Cagney v. O'Brien

83 Ill. 72 | Ill. | 1876

Mr. Justice Brbese

delivered the opinion of the Court:

This controversy originated in the county court of Cook county. The executors named in the last will and testament of Cornelius Cagney, deceased, presented their account, for final settlement, before the county court, crediting themselves with the sum of five hundred dollars, claiming the same as a specific legacy to them, under and by virtue of this clause in the will of the deceased: “ 1?oitrth, I give and bequeath to John Cagney and James Sullivan, the executors hereinafter named, the sum of five hundred dollars ($500), to be used and disposed of by them according to verbal instructions given them by me.”

The county court disallowed the claim, directing the executors to deduct the same from the account and add the amount to their account as a charge against them. From this order the executors appealed to the circuit court.

In the circuit court a jury was waived and appellants offered James Sullivan as a witness. The residuary legatees, by their counsel, objected to the introduction of any evidence, whereupon the court called upon appellants to state what they expected to prove by the witness. Thereupon appellants made this offer: They offer to prove by the witness, that deceased gave verbal directions to them as to the disposition of the five hundred dollars, directing them to pay it over to the Church of the Holy Family, for religious purposes, and that they did receive and apply the money in the manner directed according to the verbal instructions given by the deceased; and further, that the money was in fact paid over to the Church of the Holy Family, with the knowledge of the legatees, who made no objections to such payment. The court held this evidence inadmissible, and rendered judgment against appellants for this sum, in favor of the legatees. From this judgment the executors appealed.

Appellants’ first proposition is, this was a specific legacy; that the general intent of the testator is clearly expressed, and that was, to leave to the executors this sum of money. This proposition can not be maintained against the express language of the will declaring a trust.

The important question is, was parol evidence admissible to prove the verbal instructions given by the testator to these executors as to the appropriation of this bequest. It seems the circuit court placed stress upon the fact, the executors could not prove a promise by them to make the appropriation as directed, verbally, by the testator.
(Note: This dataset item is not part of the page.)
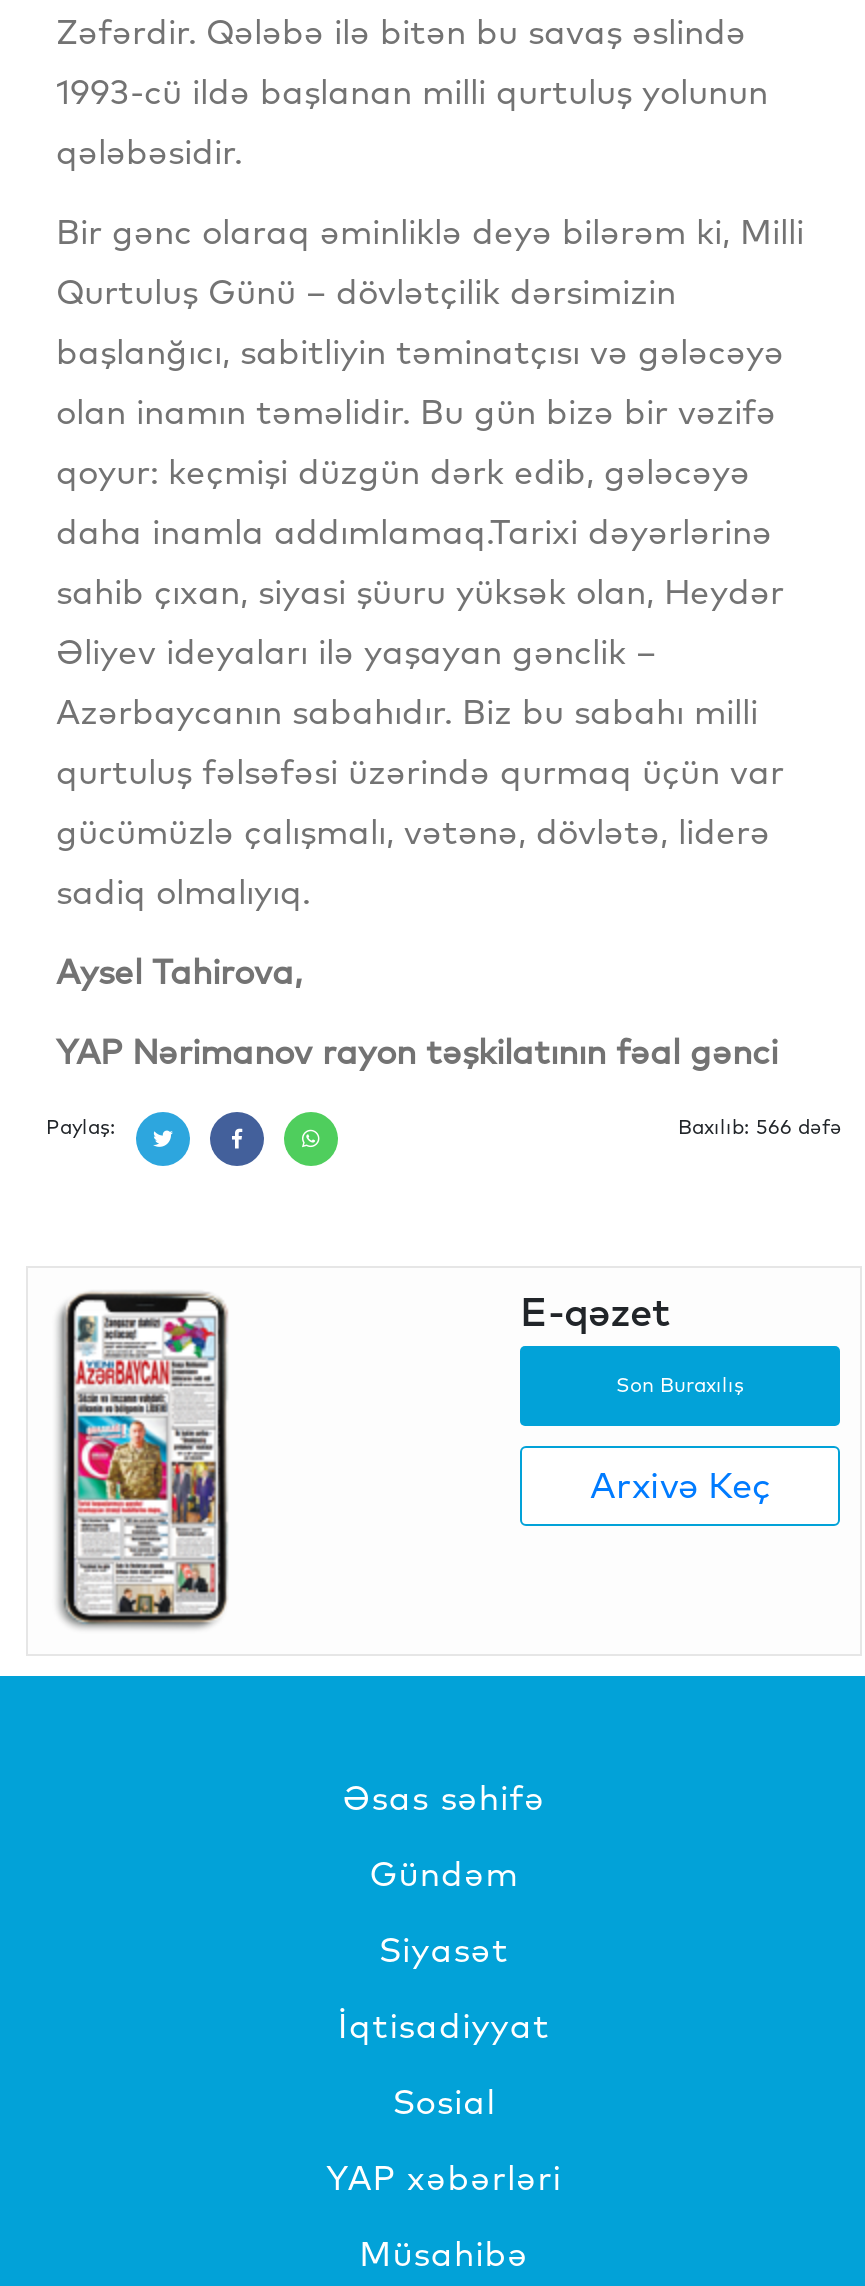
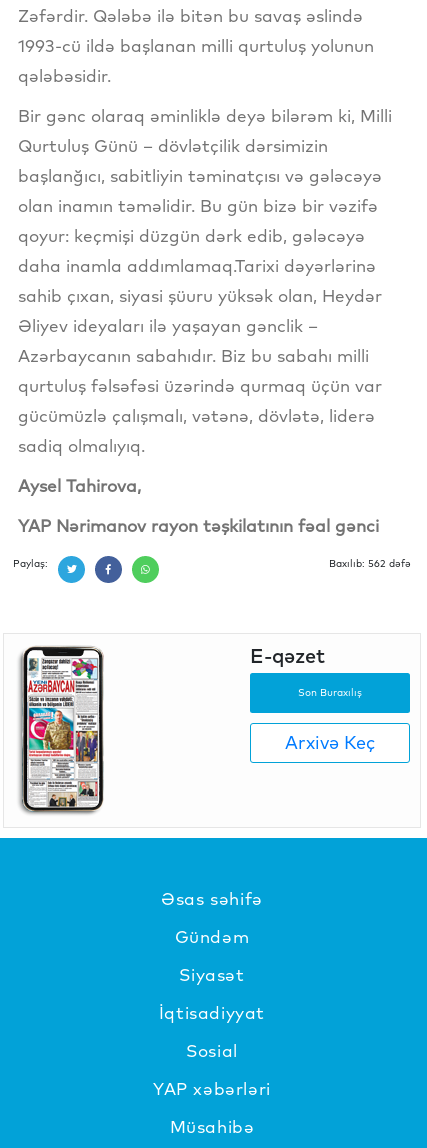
[678,1113,842,1139] Baxılıb: 566 dəfə -> [329,556,411,570] Baxılıb: 562 dəfə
Ve do not see the necessity of such a promise, if performance is shown pursuant to the directions. The performance would seem to dispense with a promise to do the thing actually done. It is said, parol evidence is admissible in some cases of a trust imperfectly expressed, in explanation of the intent. 3 Greenleaf on Ev. (Redfield’s Ed.) § 365. The case of Padmore v. Greening, 7 Simon, 694; 5 ib. 485; and Dyer v. Dyer, 2 Cox R. 92. In the first case, a testator devised his estate to his wife, “having a perfect confidence that she will act up to those views which I have communicated to her, in the ultimate disposal of my property after my death.” It was permitted the natural children of the testator to prove, after the death and intestacy of the wife, what those views were, and that she had promised to carry them out. Proof of the promise of the wife was there important, as she had not performed the duty. Here, it is of no importance, as the executors have performed, as they say, according to the verbal directions. The reasoning of this court in Kingsbury v. Burnside et al. 58 Ill. 310, at page 336, and on, seems to sustain the principle contended for, as there it I was said, parol evidence of words referred to in a certain] letter was admissible for the purpose of defining what was^ meant by the letter and as showing the truth of the transaction!

The parol evidence offered in this case went no further, and we think it should have been admitted. It was not a question of receiving evidence to enlarge, explain or contradict the will, but simply whether the executors had executed the trust created by the will.

But there is another error assigned by appellants, and that is, the court rendered a formal judgment against the executors for a sum of money coming to them as assets, in favor of the residuary legatees. The legatees were not suitors in the court, and, therefore, not subject to any judgment of the court, pro or eon. It was an ex parte proceeding on the settlement of an estate in the county court, and an appeal therefrom. All the circuit court could do, was to affirm or reverse the order of that court. Reynolds v. The People, 55 Ill. 328.

The circuit court had no authority to render a judgment in favor of persons not parties to the proceedings, even if they were legatees under the will. The county court could not render such a judgment if all the parties were before it, for the law is imperative, that no payment shall be made to legatees unless they give bond and security to refund in a certain contingency. R. S. 1874, ch. 3, § 116,. p. 125.

For the reasons given, the judgment is reversed and the cause remanded, with directions to the circuit court to admit the parol evidence as to the verbal directions of the testator, and for further proceedings in conformity with this opinion.

Judgment reversed.

Hr. Chief Justice Sheldon dissents upon the first point in the opinion.